- **Brief**: Repeat exactly the lines below that lie between the line with "[974,2344,1005,2388] 12 ->" and the line with "[984,2402,1005,2446] 6 ->", counting both of those lines as part of the answer.

- **Task inputs**:
>>>>
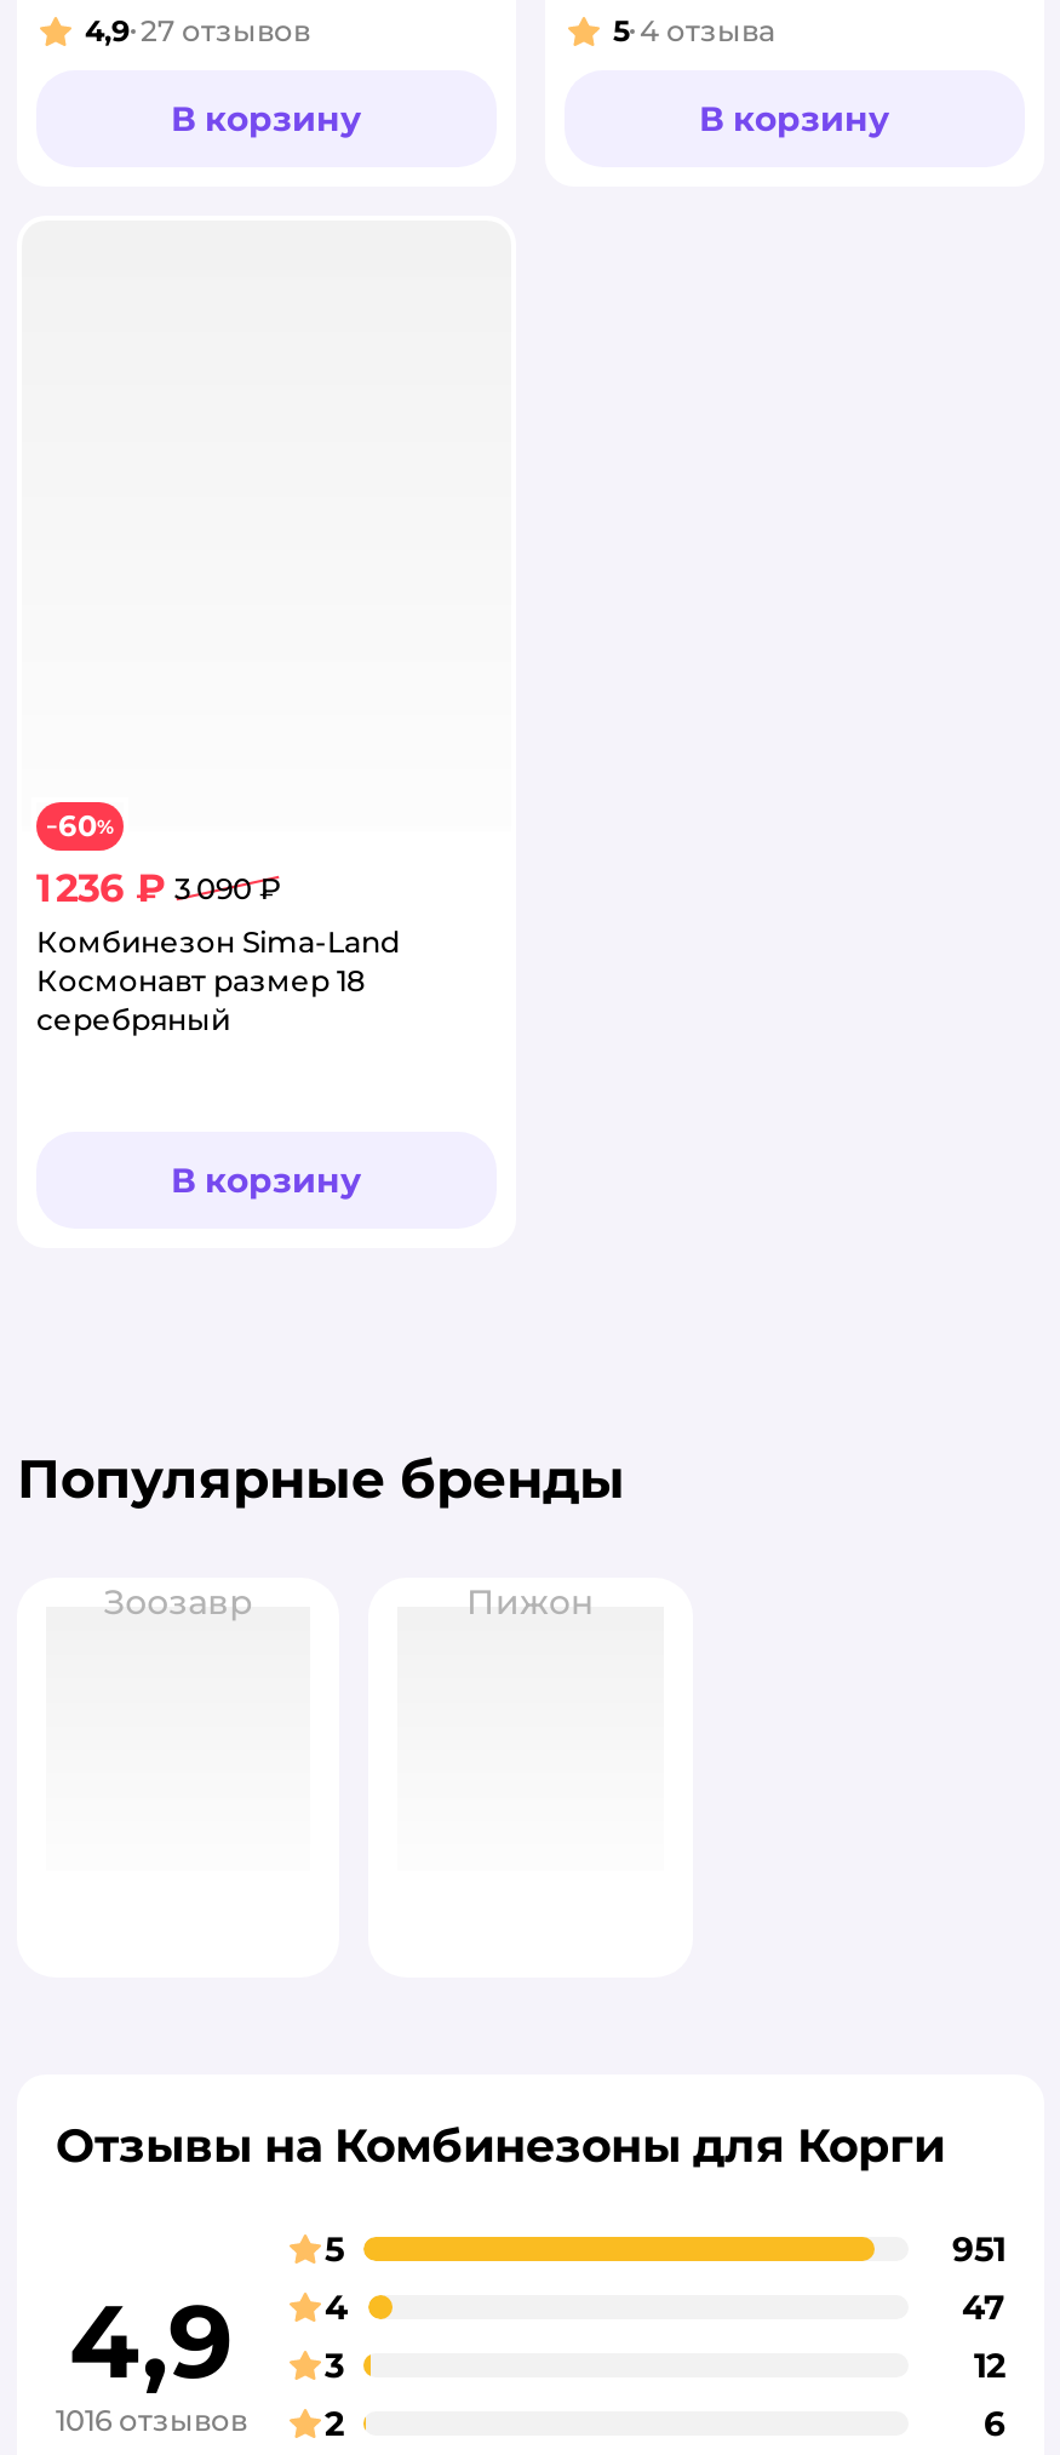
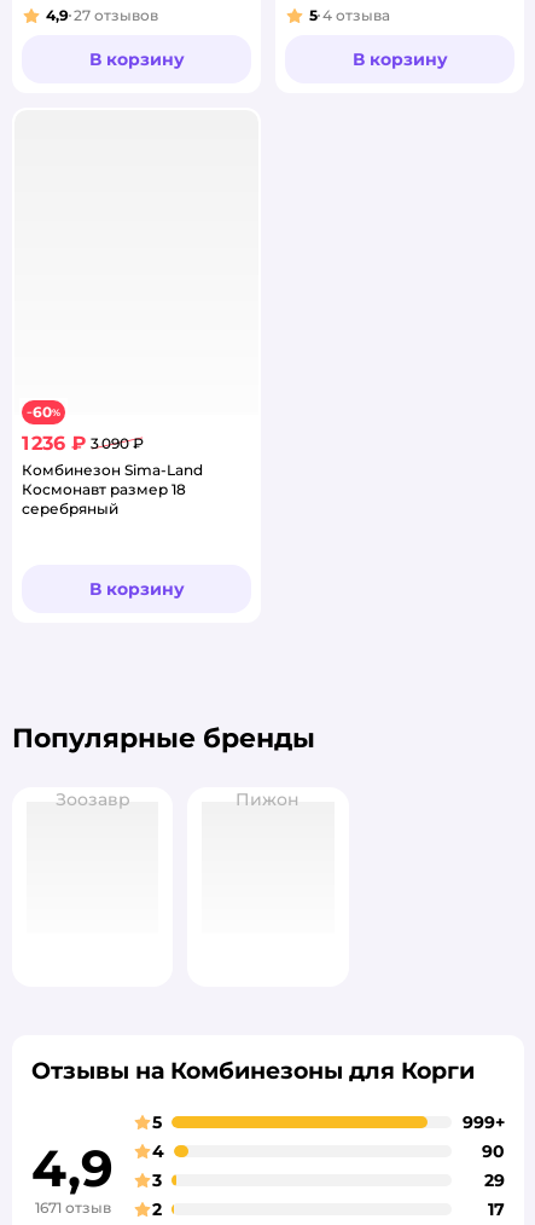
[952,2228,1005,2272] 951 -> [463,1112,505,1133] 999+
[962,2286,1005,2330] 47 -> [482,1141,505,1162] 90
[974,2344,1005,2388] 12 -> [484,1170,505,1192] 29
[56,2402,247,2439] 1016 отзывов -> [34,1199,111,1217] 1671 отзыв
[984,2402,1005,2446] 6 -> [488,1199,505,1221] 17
<<<<
>>>>
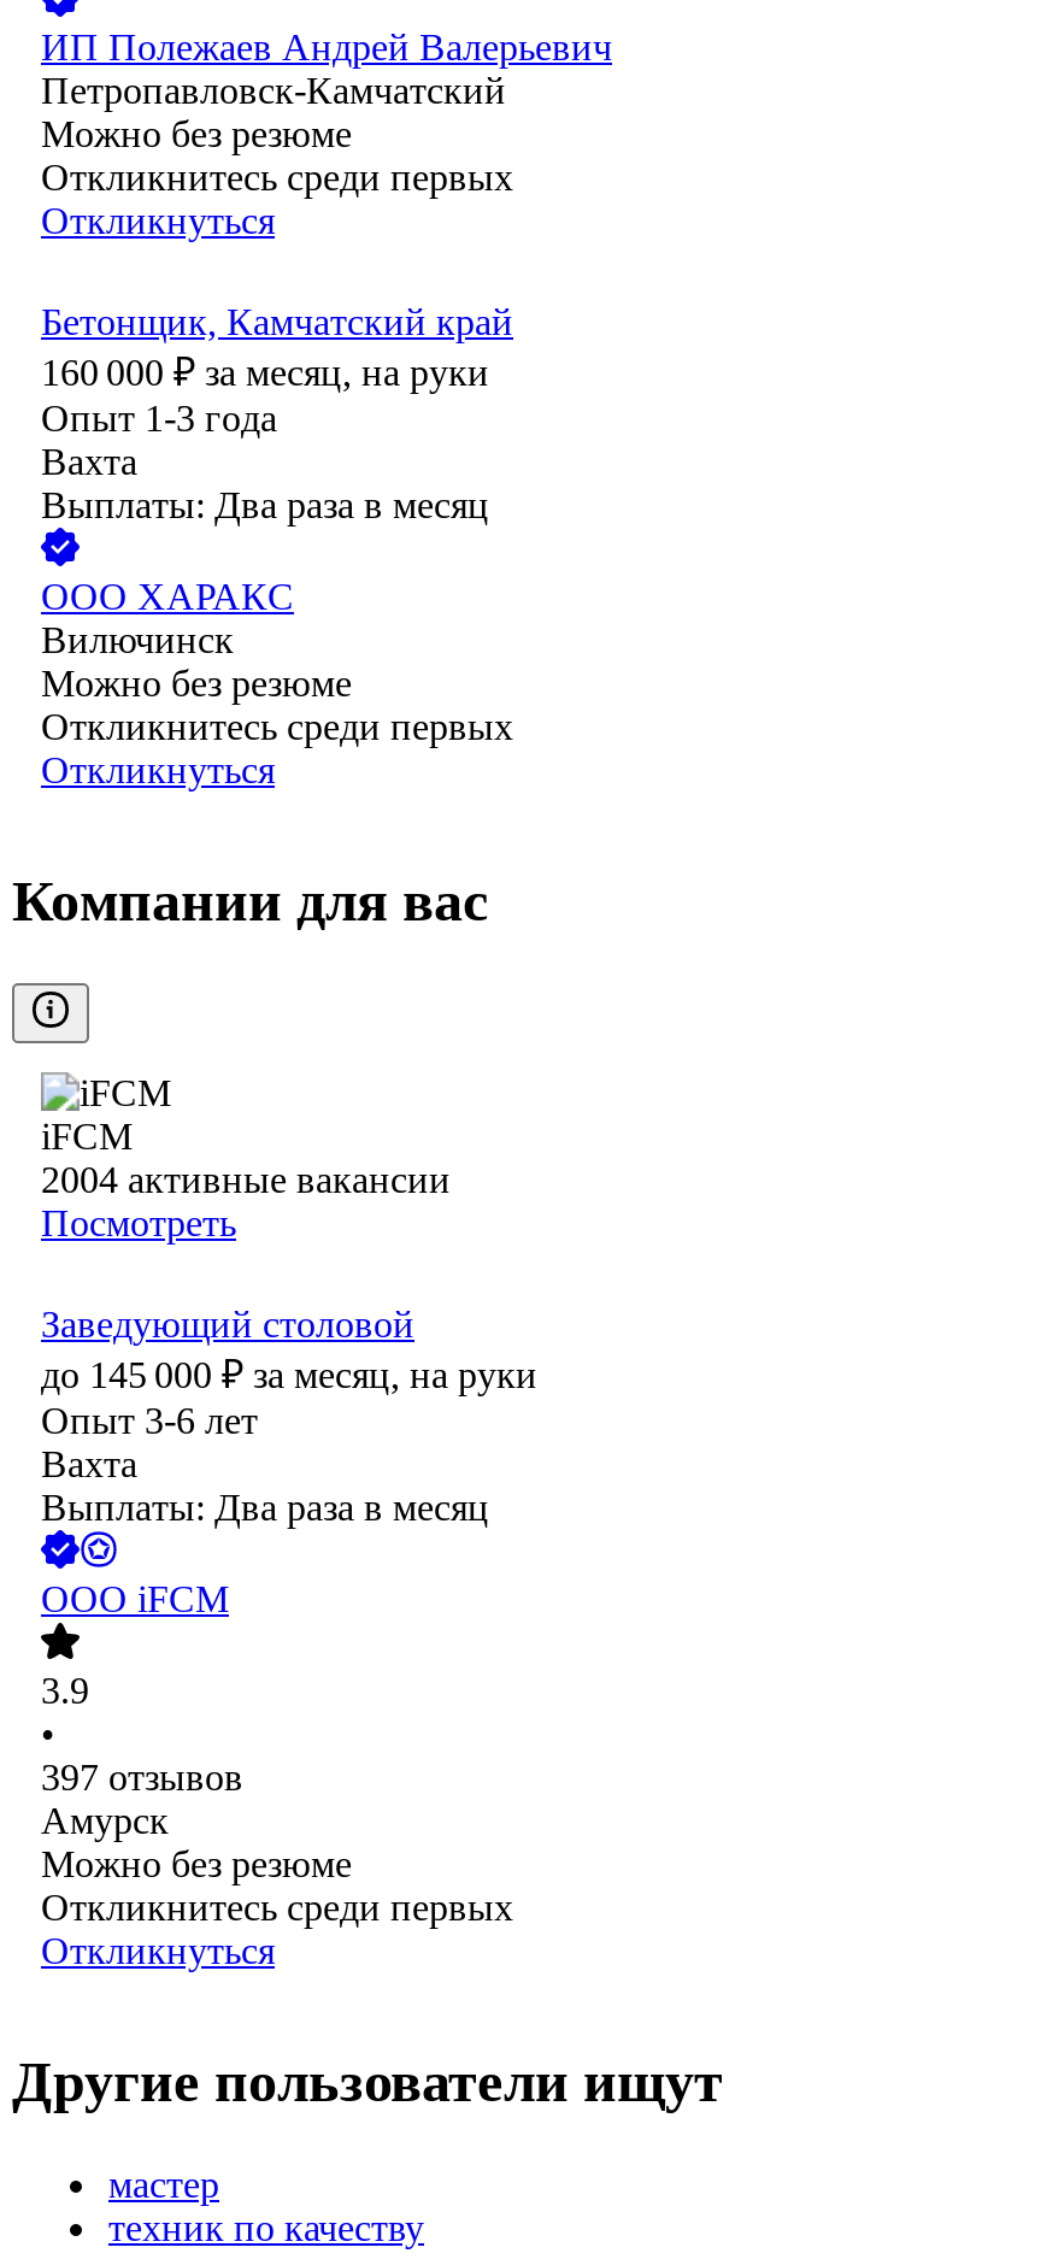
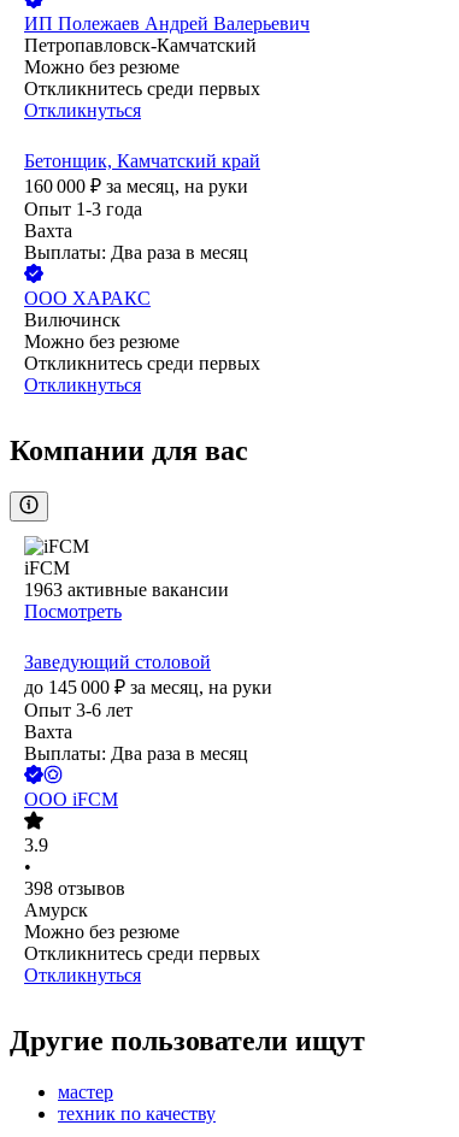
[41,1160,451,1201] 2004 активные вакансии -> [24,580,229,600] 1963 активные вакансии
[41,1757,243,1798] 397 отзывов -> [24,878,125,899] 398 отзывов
<<<<
- **Task result**:
[974,2344,1005,2388] 12 -> [484,1170,505,1192] 29
[56,2402,247,2439] 1016 отзывов -> [34,1199,111,1217] 1671 отзыв
[984,2402,1005,2446] 6 -> [488,1199,505,1221] 17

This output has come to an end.